** Provided records follows **

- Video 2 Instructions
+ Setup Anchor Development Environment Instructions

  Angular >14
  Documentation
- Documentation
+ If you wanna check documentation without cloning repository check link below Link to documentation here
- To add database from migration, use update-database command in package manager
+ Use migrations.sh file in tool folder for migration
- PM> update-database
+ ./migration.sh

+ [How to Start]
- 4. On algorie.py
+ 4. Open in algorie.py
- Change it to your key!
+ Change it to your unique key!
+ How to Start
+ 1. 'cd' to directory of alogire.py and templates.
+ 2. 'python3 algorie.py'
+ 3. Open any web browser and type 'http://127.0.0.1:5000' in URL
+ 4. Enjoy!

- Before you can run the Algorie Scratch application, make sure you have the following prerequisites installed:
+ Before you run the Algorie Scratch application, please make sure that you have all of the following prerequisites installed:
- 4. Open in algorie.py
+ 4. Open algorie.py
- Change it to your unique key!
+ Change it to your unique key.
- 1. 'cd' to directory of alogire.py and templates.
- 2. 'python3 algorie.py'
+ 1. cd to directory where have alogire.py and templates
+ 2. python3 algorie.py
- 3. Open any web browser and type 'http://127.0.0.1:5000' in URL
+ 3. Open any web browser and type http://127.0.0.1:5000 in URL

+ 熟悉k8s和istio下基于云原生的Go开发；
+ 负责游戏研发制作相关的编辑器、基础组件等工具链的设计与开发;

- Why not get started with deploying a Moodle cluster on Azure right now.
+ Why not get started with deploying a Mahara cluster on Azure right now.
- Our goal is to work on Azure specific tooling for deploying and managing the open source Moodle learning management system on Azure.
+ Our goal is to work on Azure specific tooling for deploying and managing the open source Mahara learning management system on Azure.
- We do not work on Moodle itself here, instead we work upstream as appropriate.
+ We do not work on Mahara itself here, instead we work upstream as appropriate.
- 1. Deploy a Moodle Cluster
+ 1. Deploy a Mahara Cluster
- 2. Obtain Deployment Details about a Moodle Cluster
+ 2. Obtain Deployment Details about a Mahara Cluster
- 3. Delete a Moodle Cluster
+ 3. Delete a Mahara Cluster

** End of Provided records **

### How to complete this task
In the material above, please find every line that includes the word "instead" and copy it.

### Written solution
- We do not work on Moodle itself here, instead we work upstream as appropriate.
+ We do not work on Mahara itself here, instead we work upstream as appropriate.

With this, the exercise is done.